From the data below, retype exactly the lines starting with the one that contains "- Watch for" and ending with the one that contains "Watch for distant", both included.

SOURCE DATA ▸
* * * * *

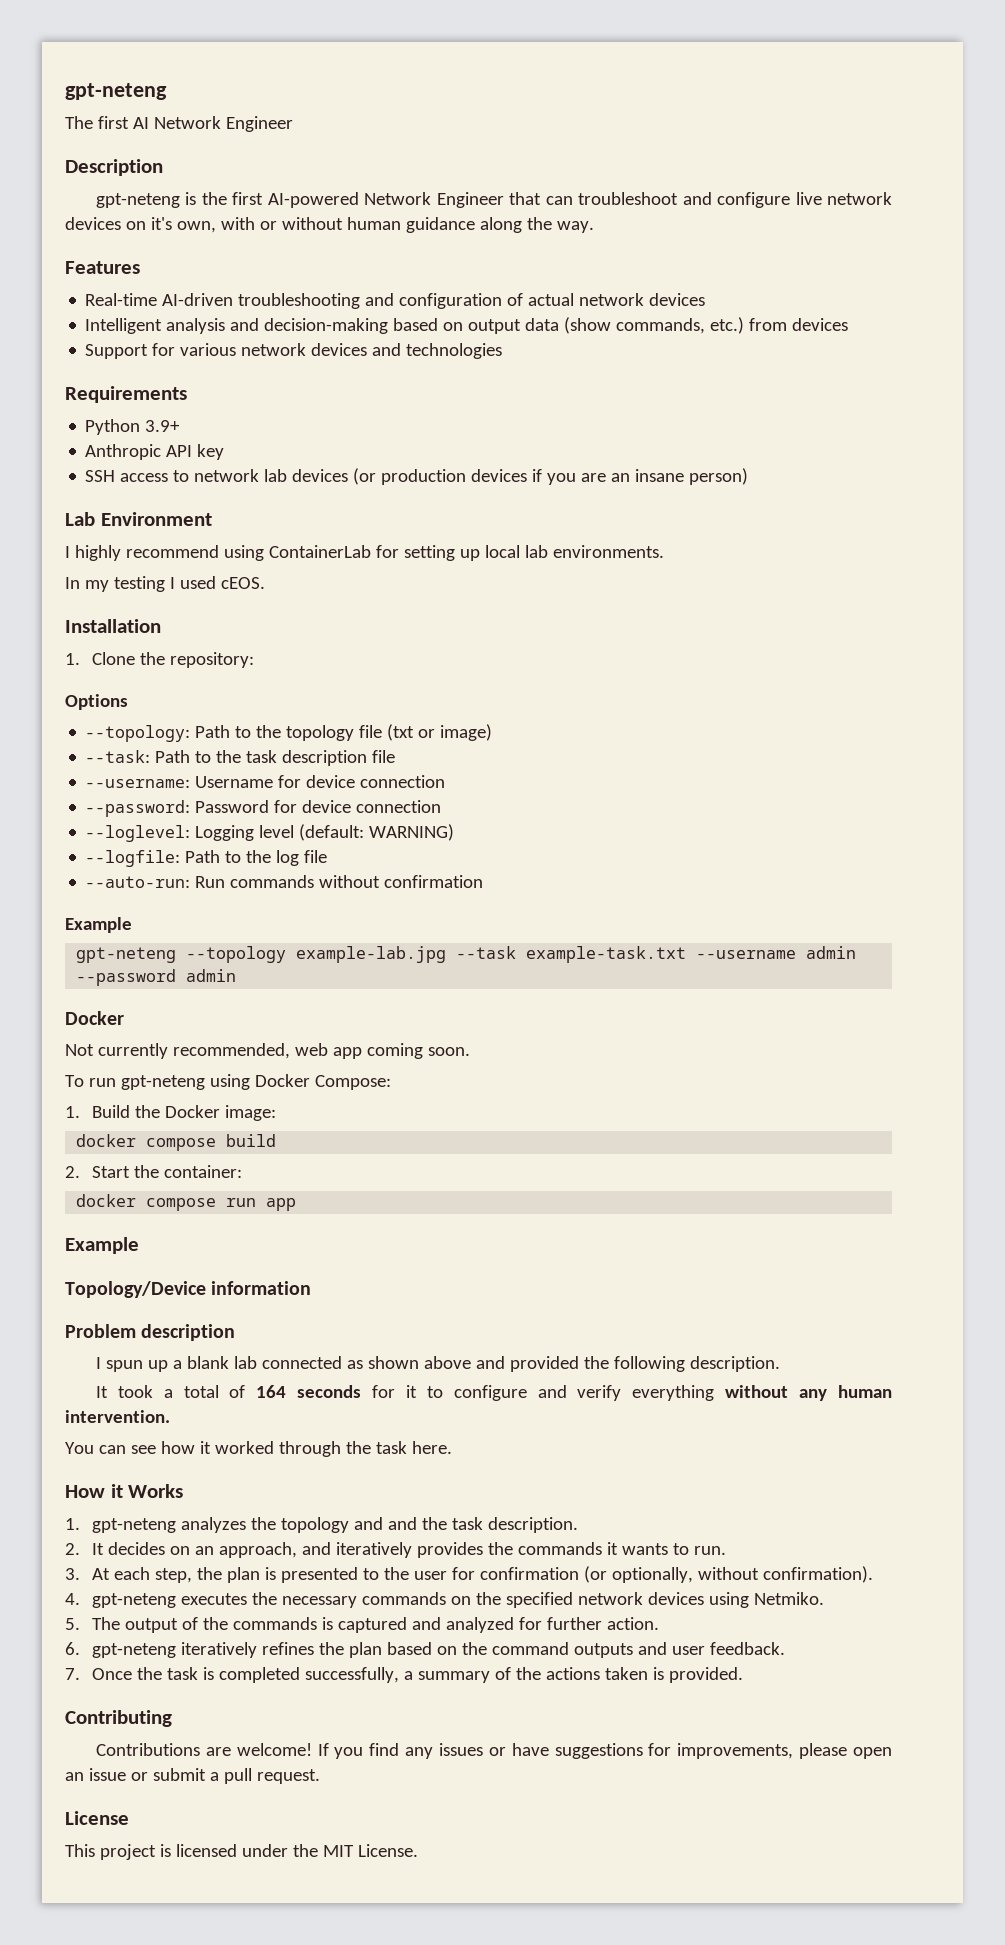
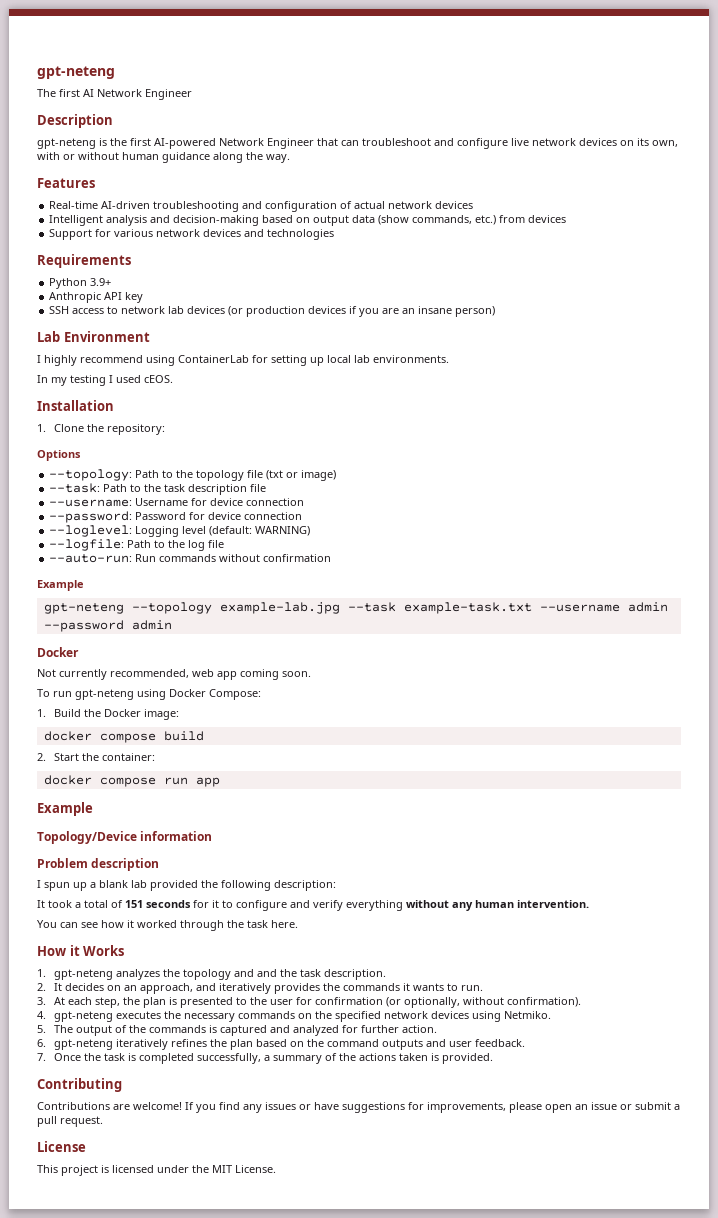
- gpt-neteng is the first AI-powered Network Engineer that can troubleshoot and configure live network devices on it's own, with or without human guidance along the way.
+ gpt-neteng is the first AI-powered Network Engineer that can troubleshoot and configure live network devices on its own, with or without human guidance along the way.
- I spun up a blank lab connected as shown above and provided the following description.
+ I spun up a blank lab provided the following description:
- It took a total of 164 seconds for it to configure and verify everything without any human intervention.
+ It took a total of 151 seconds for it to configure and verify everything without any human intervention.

* * * * *

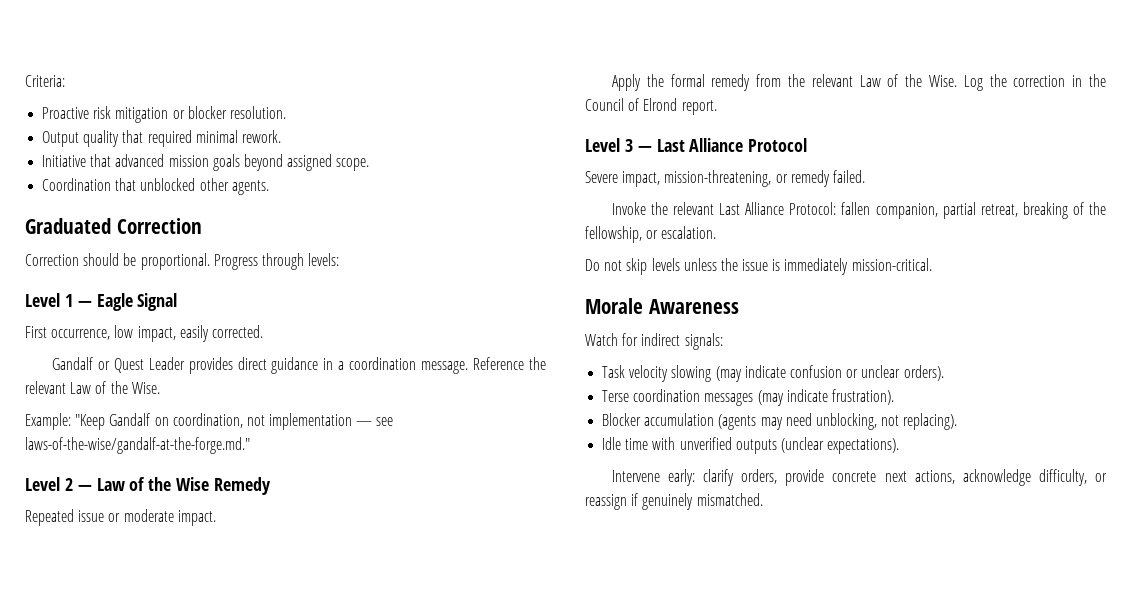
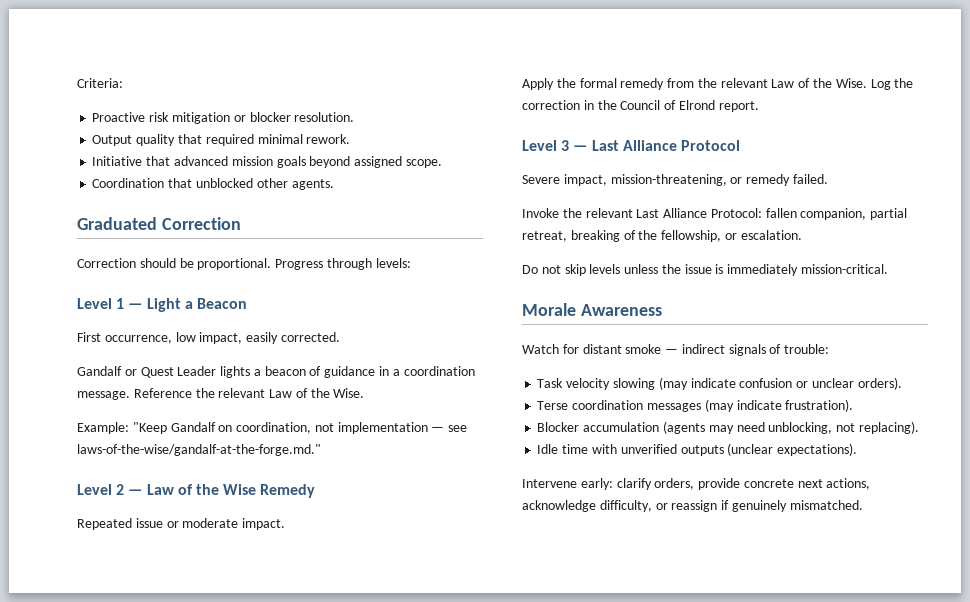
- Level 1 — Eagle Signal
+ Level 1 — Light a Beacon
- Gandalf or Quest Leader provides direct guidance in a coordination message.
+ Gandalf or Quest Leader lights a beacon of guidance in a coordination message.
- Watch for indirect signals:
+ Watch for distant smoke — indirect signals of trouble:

* * * * *

SOLVED EXERCISE ▸
- Watch for indirect signals:
+ Watch for distant smoke — indirect signals of trouble:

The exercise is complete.